AI Economics: Differentiation, Then Commoditization

Once a task crosses the IQ + reliability threshold, competition shifts from new capability to lowest-cost delivery — and power moves to whoever owns distribution and workflow.

Aug 13, 2025

My aha moment. GPT on laptop

The other day, I noticed something surprising. Two years after GPT-4’s debut, I’m running OpenAI’s GPT-OSS-20B on my two-year-old laptop. It uses about 3.6B active parameters, fits neatly in 16 GB, and scores around 85.3% on MMLU — basically early GPT-4 territory — but my only cost is electricity. No cloud bill, no GPU farm, no latency.

When an open-source model is “good enough” and runs on consumer hardware, the economics shift. In AI, that’s the moment the game changes: the control point moves from scarce, expensive capability to distribution and delivery.

This isn’t new. Econ 101 says there are two ways to make money: differentiate, or be the low-cost provider. In AI, those map neatly onto two phases of the race. Phase 1 is about unlocking new jobs no one else can do. Phase 2, once those jobs are unlocked, is about serving them faster, cheaper, and more conveniently than anyone else.

GPT-OSS running in my two-year-old M3 at an amazing 33.65 tok/sec and TTFT of 0.43s

The rest of this post is about what happens when you cross that line — and why every advantage you hold in Phase 1 has an expiration date.

From Econ 101 to AI: two ways to make money

There are two sources of profit: differentiation and cost leadership. If you’re unique, you can charge a premium; if not, the low‑cost player captures most of the value. PCs in the 1990s moved from IBM’s high‑margin differentiation to commodity clones; smartphones show the split today (Apple integration and brand vs. Android OEM scale). I’ve argued before that models commoditize once a capability is widely available — the laptop moment suggests useful nuance.
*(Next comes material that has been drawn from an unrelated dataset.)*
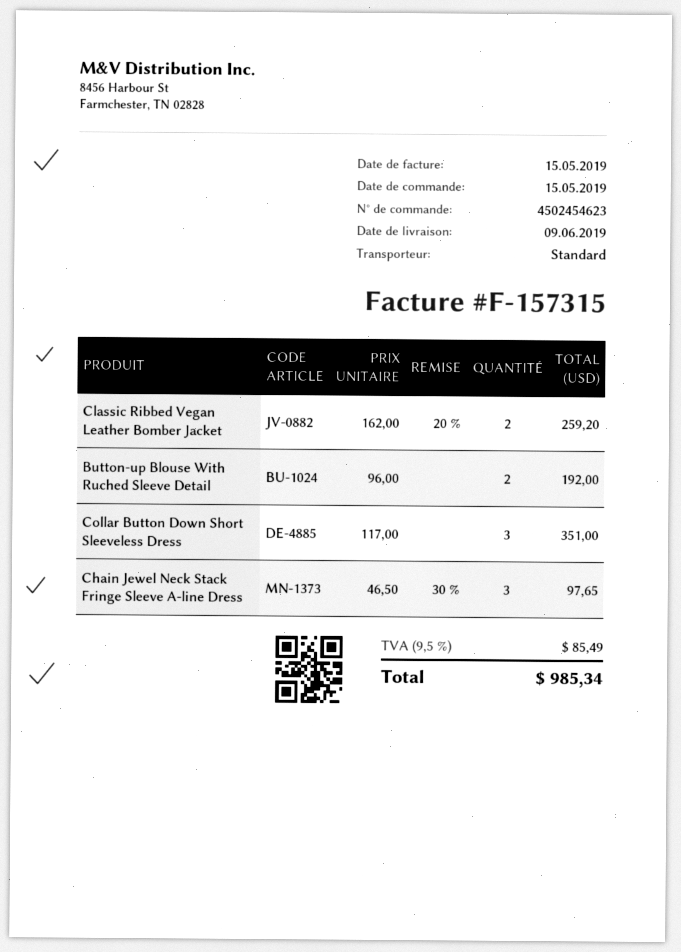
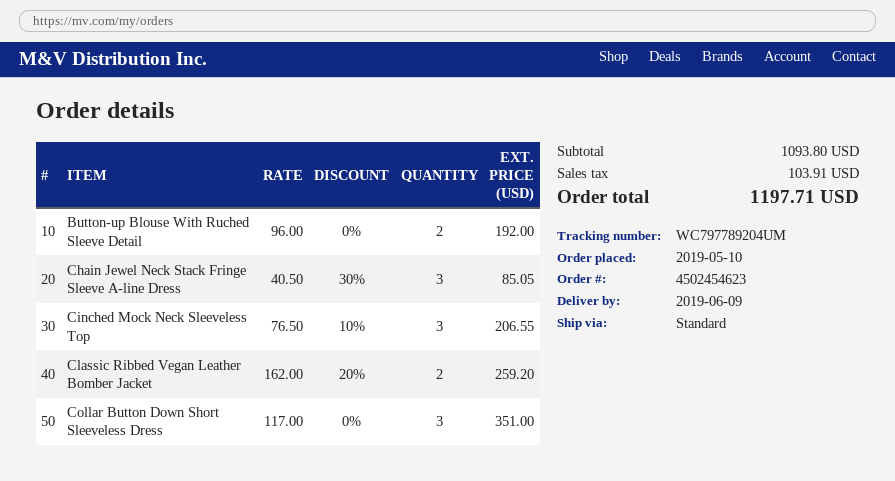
order date: 2019-05-15 -> 2019-05-10
Chain Jewel Neck Stack Fringe Sleeve A-line Dress: 3 x 46.50 - 30% = 97.65 -> 3 x 40.50 - 30% = 85.05
Cinched Mock Neck Sleeveless Top: none -> 3 x 76.50 - 10% = 206.55
tax: 85.49 -> 103.91
total: 985.34 -> 1197.71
If we think about technology and AI as an enhancement tool- a bicycle for the mind in Job’s words - automation is the end game. For a task to be automated, three conditions need to be met: (1) enough intelligence; (2) enough reliability; (3) delivery at a lower cost than the alternative. Many everyday tasks — email drafting, summarization, boilerplate coding — sit just below this line. We can now do them reliably and cheaply with the existing models. Many other (sometimes not that complex) tasks are now within reach with frontier models (i.e., long-term memory, narrow domain agents…), while there is still a large group far from reach (i.e., AI research, autonomous reasoning for long periods of time…).

While seemingly not that relevant, thinking about what "good enough" means, and what happens when you clear the bar, has massive implications for how the AI market is shaping.
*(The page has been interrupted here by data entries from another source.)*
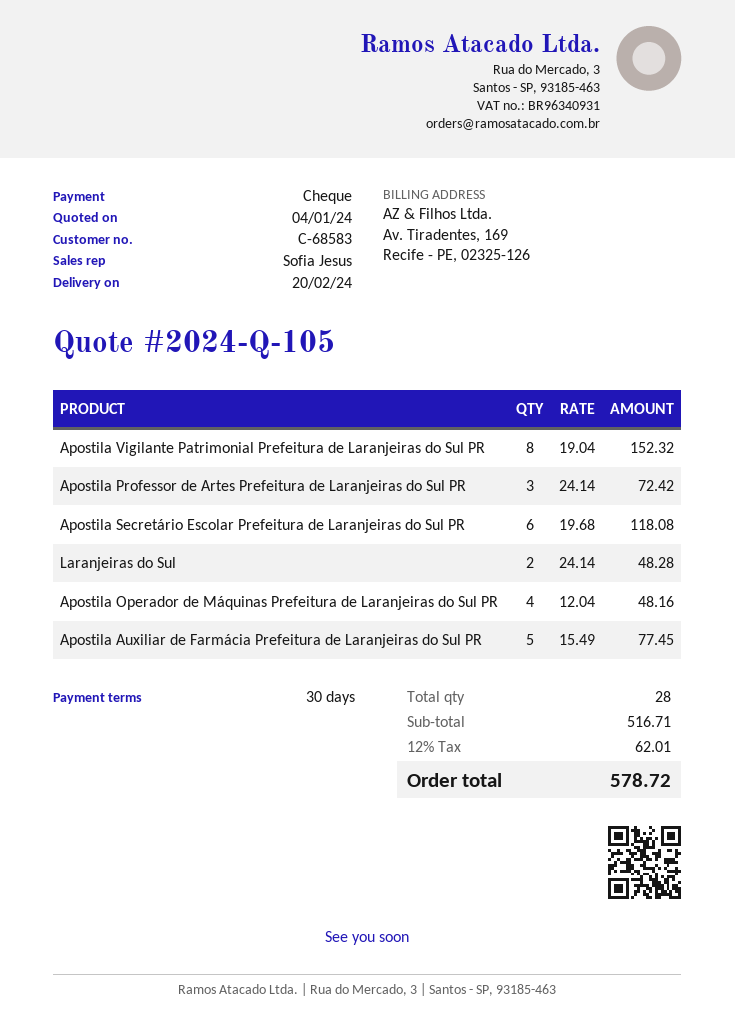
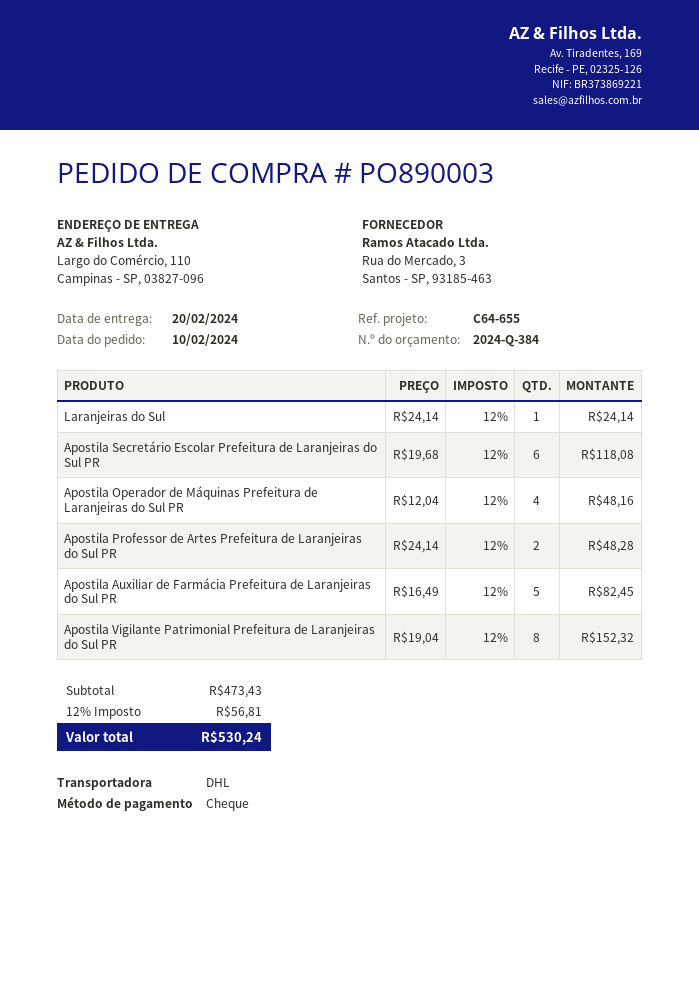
quote number: 2024-Q-105 -> 2024-Q-384
Apostila Professor de Artes Prefeitura de Laranjeiras do Sul PR: 3 x 24.14 = 72.42 -> 2 x 24.14 = 48.28
Laranjeiras do Sul: 2 x 24.14 = 48.28 -> 1 x 24.14 = 24.14
Apostila Auxiliar de Farmácia Prefeitura de Laranjeiras do Sul PR: 5 x 15.49 = 77.45 -> 5 x 16.49 = 82.45
subtotal: 516.71 -> 473.43
tax: 12% = 62.01 -> 12% = 56.81
total: 578.72 -> 530.24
Phase 1: experiment until a model clears the **IQ “×” reliability** threshold. Phase 2: freeze the “good-enough” model and drive cost/latency down while the frontier keeps climbing elsewhere.

Reframing the AI race as a two-phase race

The automation threshold reframes the AI race into two distinct phases: phase 1 unlock the job (differentiation), phase 2 win on delivery (cost + distribution).

Each vertical step is a new job cleared (Phase 1). The flat that follows is diffusion (Phase 2), where cost falls and the category crowds and commoditizes. It is also a different way to look at our super simple framework.

Phase 1 — Differentiation (unlocking jobs)

Phase 1 is simple: clear the IQ × reliability bar for a specific job. When you do, you get paid because you’re the only one who can deliver it.

Before clearing the bar, you are in the experimentation phase, playing to see how much you can extract from the model. Clear the bar, and it stops being a demo—it’s an automation. Phase 1 is the fancy market position that breaks headlines, brings astronomical valuations, and burns billions of dollars.

Phase 2 — Commodity (serving jobs efficiently; the “good‑enough” period)

Once a job is unlocked, the advantage flips to cost and convenience. We have all been there. It’s nice to automate, it’s nicer if you do it as cheap as possible.

Since ChatGPT started the frenzy, no competitor has been able to really maintain a long-term technical differentiation lead. Phase 2 always comes. We have seen it with models—you can count in the hundreds the number of GPT-4 level models out there—and in the application layer where JTBD were quickly commoditized — copywriting, narrow domain assistants—

In short: a model launches, a category unlocks, then the crowd piles in and prices fall and then Christensen’s rule applies. Once the model is “good enough,” it modularizes and profits migrate to the new bottleneck. In Phase 2 the bottleneck isn’t the model; it’s distribution and workflow—owning where the work happens and the data + process + UX that wrap the model. The model becomes a replaceable part1.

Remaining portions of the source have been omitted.